Sharon Lui - Wells Fargo Securities, LLC, Research Division
Okay, that's helpful. And I guess going back to the pending pipeline acquisition from Plains, maybe if you could just talk about whether, I guess, the main merit is market diversification or do you actually anticipate potential synergies with your existing assets or some organic growth opportunities tied to those assets?
Michael N. Mears
Well, if you look at that acquisition, the way -- if nothing changes with regards to movements on that system -- on those systems, that's the basis for us stating that it's immediately accretive. So we don't need to drive incremental barrels through that system, or we do not need to implement organic projects on those systems in order for it to be accretive.
Now that's not to say that, that won't be our goal. I mean, clearly, we're interested in driving more business through those assets, and perhaps driving longer-haul barrels through our system, our existing system, to serve those markets that don't serve those markets today, and so those are all upsides.
In addition to that, there are organic projects that we'll be pursuing after the acquisition also.
Operator
And next, we will take John Edwards from Credit Suisse.

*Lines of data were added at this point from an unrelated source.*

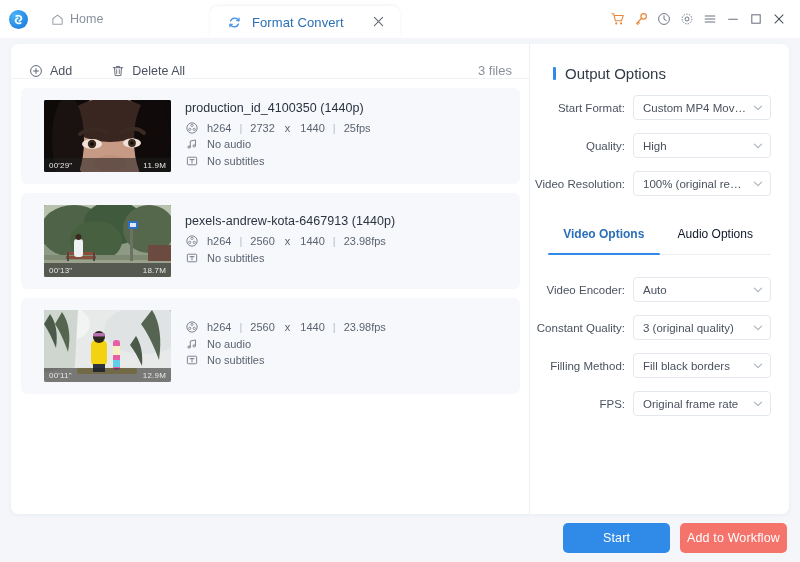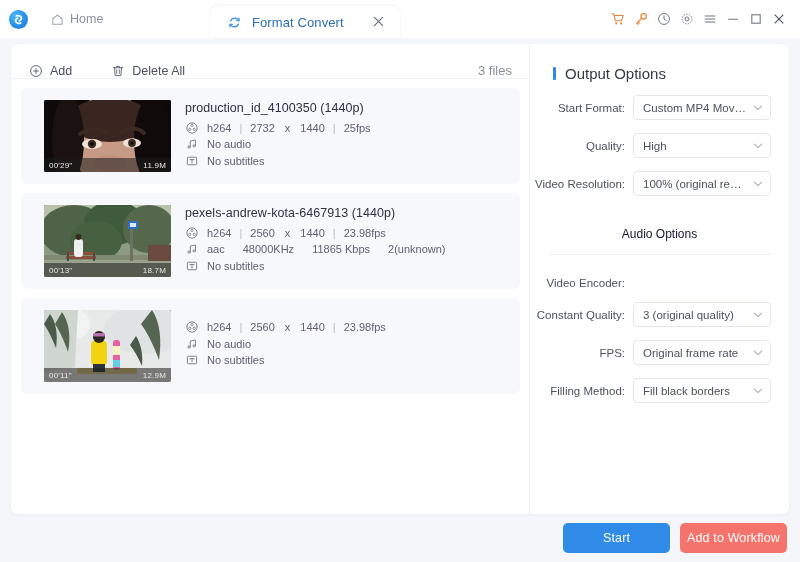"Video Options" div.otab { html: none -> <div>Video Options</div> }
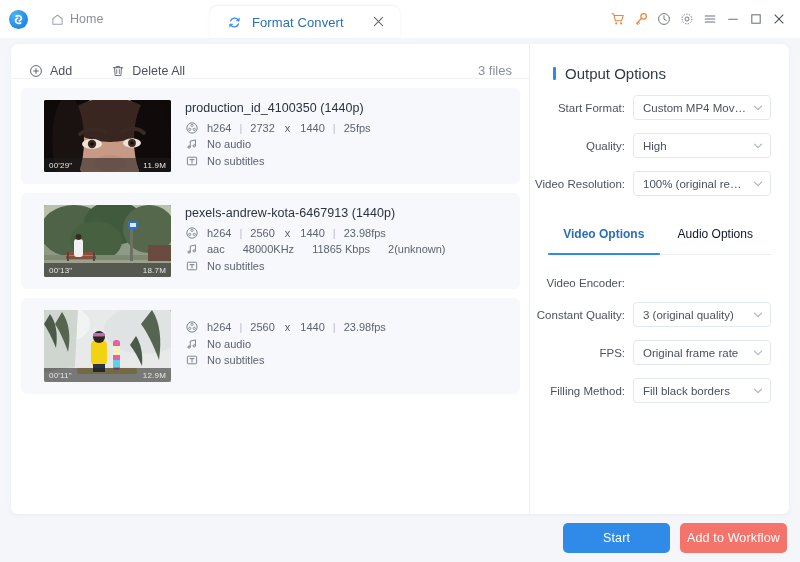"aac" div.mrow { html: <div> <span> <svg> <path></path> <ellipse></ellipse> <ellipse></ellipse> </svg> </span> <span>aac</span> <span></span> <span>48000KHz</span> <span></span> <span>11865 Kbps</span> <span></span> <span>2(unknown)</span> </div> -> none }
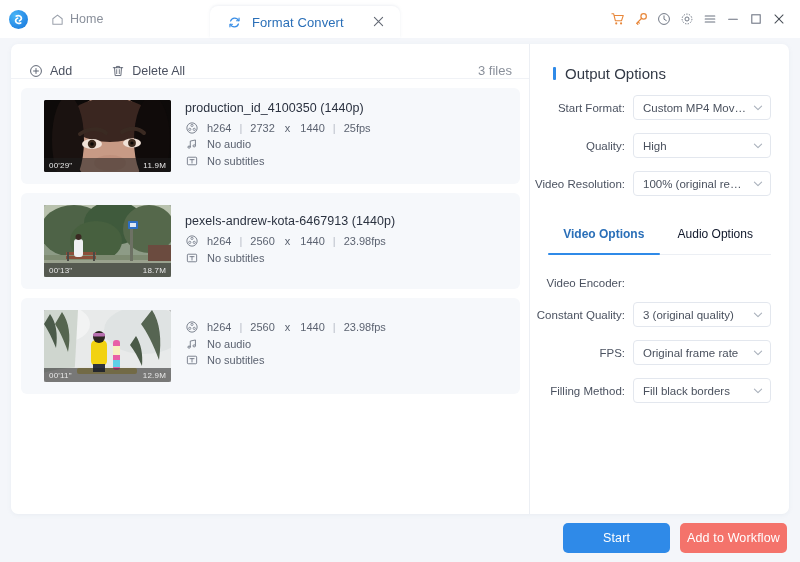"Auto" div.select { html: none -> <div> <span>Auto</span> <span> <svg> <path></path> </svg> </span> </div> }
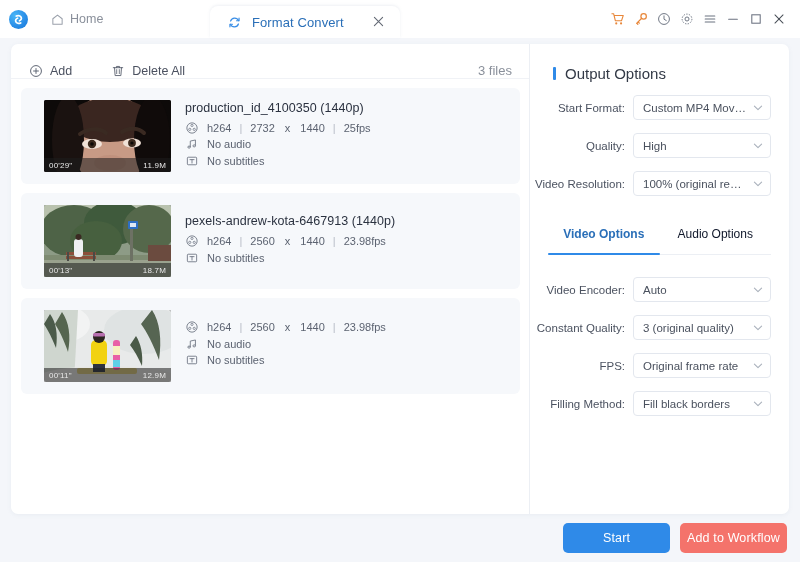"FPS:" div.frow { order: before "Filling Method:" -> after "Filling Method:" }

John Edwards - Crédit Suisse AG, Research Division
Could you just talk a little bit -- okay, a couple of questions about the expansion. On the 50,000 expansion, you mentioned that there were spot shipments that are going to be -- or I guess there was subscriptions much higher than the 225,000.
So are you looking at something further, a higher level of barrel capacity in the future, beyond this 50,000?
Michael N. Mears
No, we're not. I mean, not because we don't think there may not be demand for it, but once we get to 275,000, we really have maxed out the hydraulic capacity of the pipe.
So we wouldn't be looking at a second expansion of Longhorn beyond 275,000.
John Edwards - Crédit Suisse AG, Research Division
Okay, all right. And then with that 275,000, would you also be looking at reserving at that level, around 10%, for spot?
Michael N. Mears
Yes.
John Edwards - Crédit Suisse AG, Research Division
Okay. And then could you remind us, on the tariff, what you're able to charge on spot shipments, is it about -- is it higher than what you can charge on the committed shipments?
Michael N. Mears
It is higher than what we'd charge on the committed shipments, and this is an approximate number. But out spot tariff is right around $3.50 a barrel, and that's quite a bit higher than our committed tariffs.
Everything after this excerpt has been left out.